- **WORK INSTRUCTION**
Print the full set of records below, character for character and picture-free.

- **ENTRIES SUPPLIED**
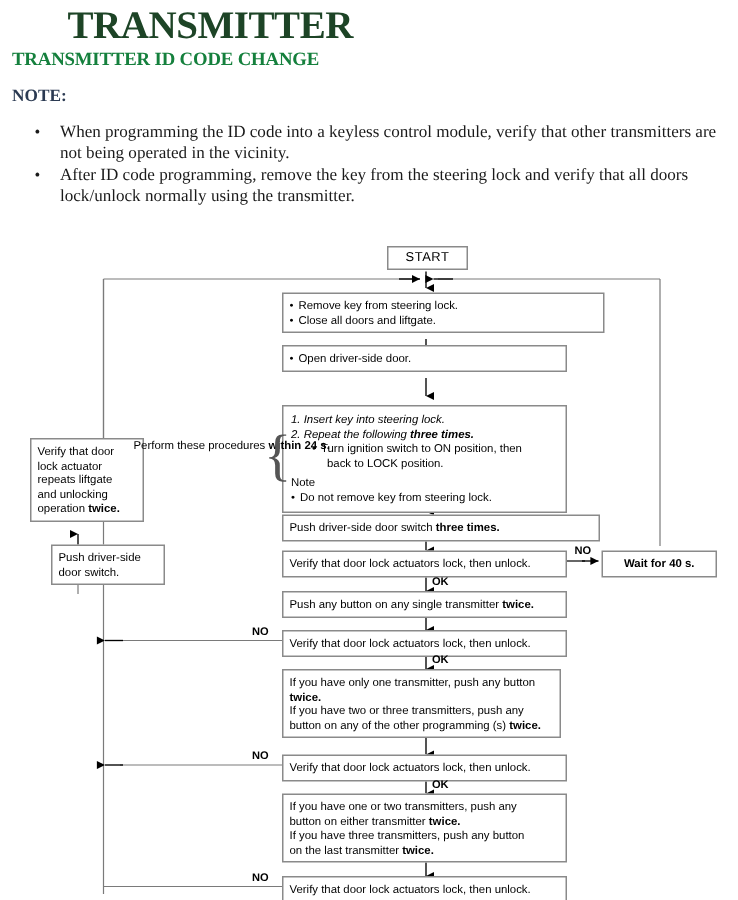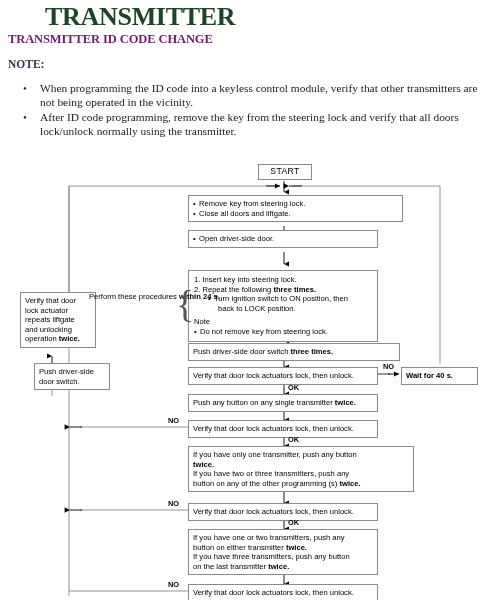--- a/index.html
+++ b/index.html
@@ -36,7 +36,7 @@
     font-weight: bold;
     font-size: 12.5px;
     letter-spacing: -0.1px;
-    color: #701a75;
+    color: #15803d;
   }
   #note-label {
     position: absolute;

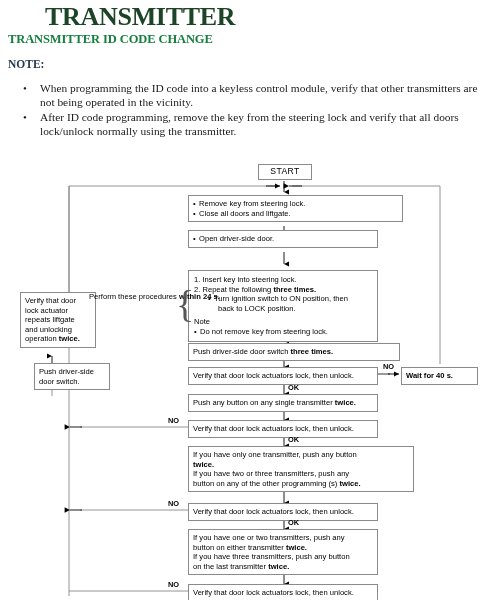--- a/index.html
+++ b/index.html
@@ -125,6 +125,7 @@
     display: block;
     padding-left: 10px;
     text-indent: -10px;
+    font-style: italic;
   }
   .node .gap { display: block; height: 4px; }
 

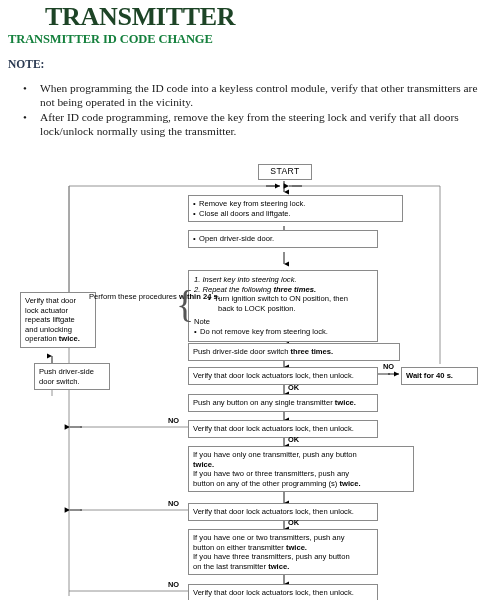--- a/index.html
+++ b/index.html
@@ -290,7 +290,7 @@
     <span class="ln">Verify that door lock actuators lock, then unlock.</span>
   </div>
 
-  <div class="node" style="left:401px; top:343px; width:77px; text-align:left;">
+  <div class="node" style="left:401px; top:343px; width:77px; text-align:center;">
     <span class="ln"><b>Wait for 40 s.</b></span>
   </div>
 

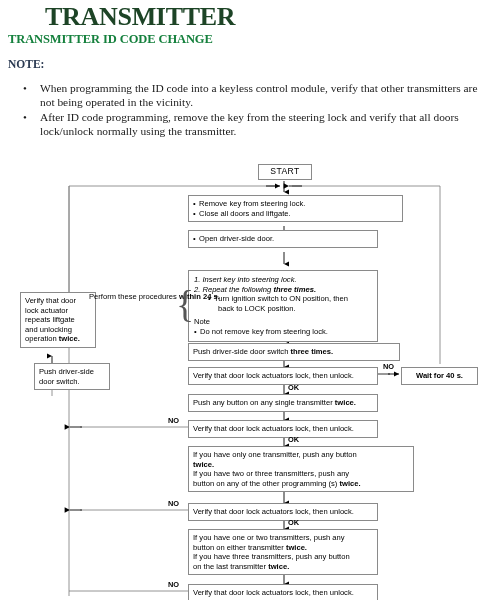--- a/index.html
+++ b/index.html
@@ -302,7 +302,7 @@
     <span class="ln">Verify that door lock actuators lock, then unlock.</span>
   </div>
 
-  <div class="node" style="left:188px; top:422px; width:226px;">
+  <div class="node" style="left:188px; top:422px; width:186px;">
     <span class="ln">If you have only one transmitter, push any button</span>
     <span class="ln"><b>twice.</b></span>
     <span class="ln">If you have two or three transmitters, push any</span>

- **REPLY**
--- a/index.html
+++ b/index.html
@@ -36,7 +36,7 @@
     font-weight: bold;
     font-size: 12.5px;
     letter-spacing: -0.1px;
-    color: #701a75;
+    color: #15803d;
   }
   #note-label {
     position: absolute;

--- a/index.html
+++ b/index.html
@@ -125,6 +125,7 @@
     display: block;
     padding-left: 10px;
     text-indent: -10px;
+    font-style: italic;
   }
   .node .gap { display: block; height: 4px; }
 

--- a/index.html
+++ b/index.html
@@ -290,7 +290,7 @@
     <span class="ln">Verify that door lock actuators lock, then unlock.</span>
   </div>
 
-  <div class="node" style="left:401px; top:343px; width:77px; text-align:left;">
+  <div class="node" style="left:401px; top:343px; width:77px; text-align:center;">
     <span class="ln"><b>Wait for 40 s.</b></span>
   </div>
 

--- a/index.html
+++ b/index.html
@@ -302,7 +302,7 @@
     <span class="ln">Verify that door lock actuators lock, then unlock.</span>
   </div>
 
-  <div class="node" style="left:188px; top:422px; width:226px;">
+  <div class="node" style="left:188px; top:422px; width:186px;">
     <span class="ln">If you have only one transmitter, push any button</span>
     <span class="ln"><b>twice.</b></span>
     <span class="ln">If you have two or three transmitters, push any</span>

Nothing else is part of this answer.